Our findings are highly consistent with recent reports confirming that the memory domain is affected early in the AD process, and that clear declines are observed in preclinical cases who are biomarker positive for both Aβ and Ptau. Interestingly, the diminished speed of processing was observed at baseline performance, and poor semantic fluency performance was seen longitudinally, potentially suggesting that slowing could occur at least as early as memory changes. Future studies examining subtle deficits in psychomotor speed, visual attention, and semantic network integrity could help clarify the nature of these previously unrecognized neuropsychological characteristics of preclinical AD.

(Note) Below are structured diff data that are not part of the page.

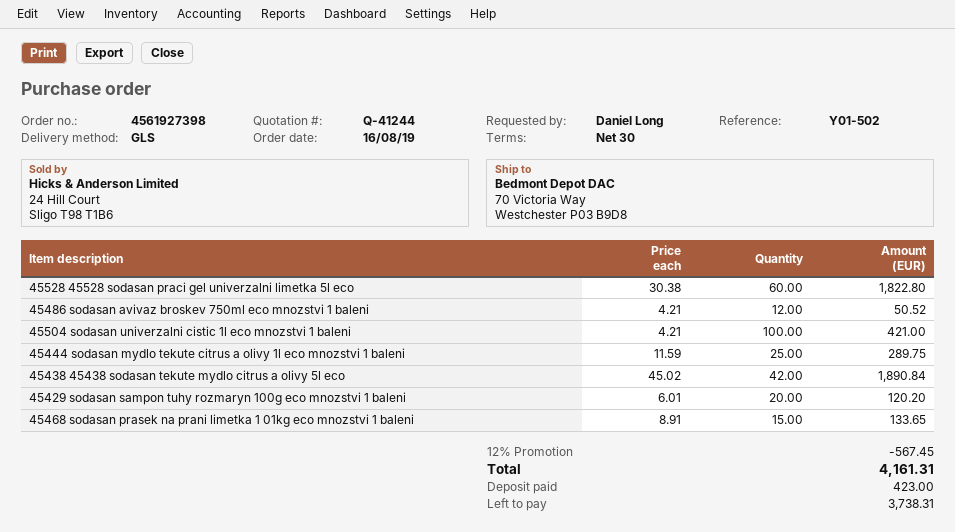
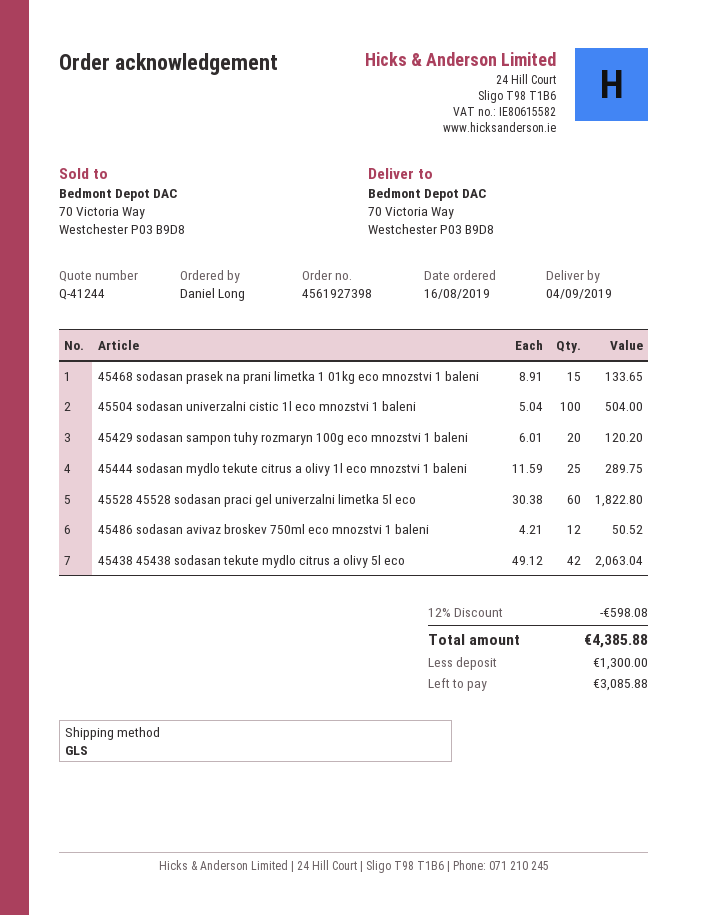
45504 sodasan univerzalni cistic 1l eco mnozstvi 1 baleni: 100 x 4.21 = 421.00 -> 100 x 5.04 = 504.00
45438 45438 sodasan tekute mydlo citrus a olivy 5l eco: 42 x 45.02 = 1890.84 -> 42 x 49.12 = 2063.04
discount: 12% = 567.45 -> 12% = 598.08
total: 4161.31 -> 4385.88
deposit: 423.00 -> 1300.00
balance: 3738.31 -> 3085.88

Our longitudinal finding of declines in semantic retrieval (Vegetable fluency) in the Aβ+Ptau+ group corroborates prior work in cognitively normal older adults. Papp et al. (Reference Papp, Mormino, Amariglio, Munro, Dagley, Schultz and Rentz2015) reported that Aβ+ individuals performed worse on category fluency compared to Aβ- individuals over an average of 2.4 years of follow-up. Aβ+ participants also showed greater decline than Aβ- individuals on phonemic fluency ability (generating words to the letters F-A-S); however, this association disappeared after accounting for semantic fluency ability (Papp et al., Reference Papp, Mormino, Amariglio, Munro, Dagley, Schultz and Rentz2015). Taken together, these findings and those of the present study suggest that Aβ positivity may be linked to declines in category fluency with disease progression, even at the earliest, preclinical stage.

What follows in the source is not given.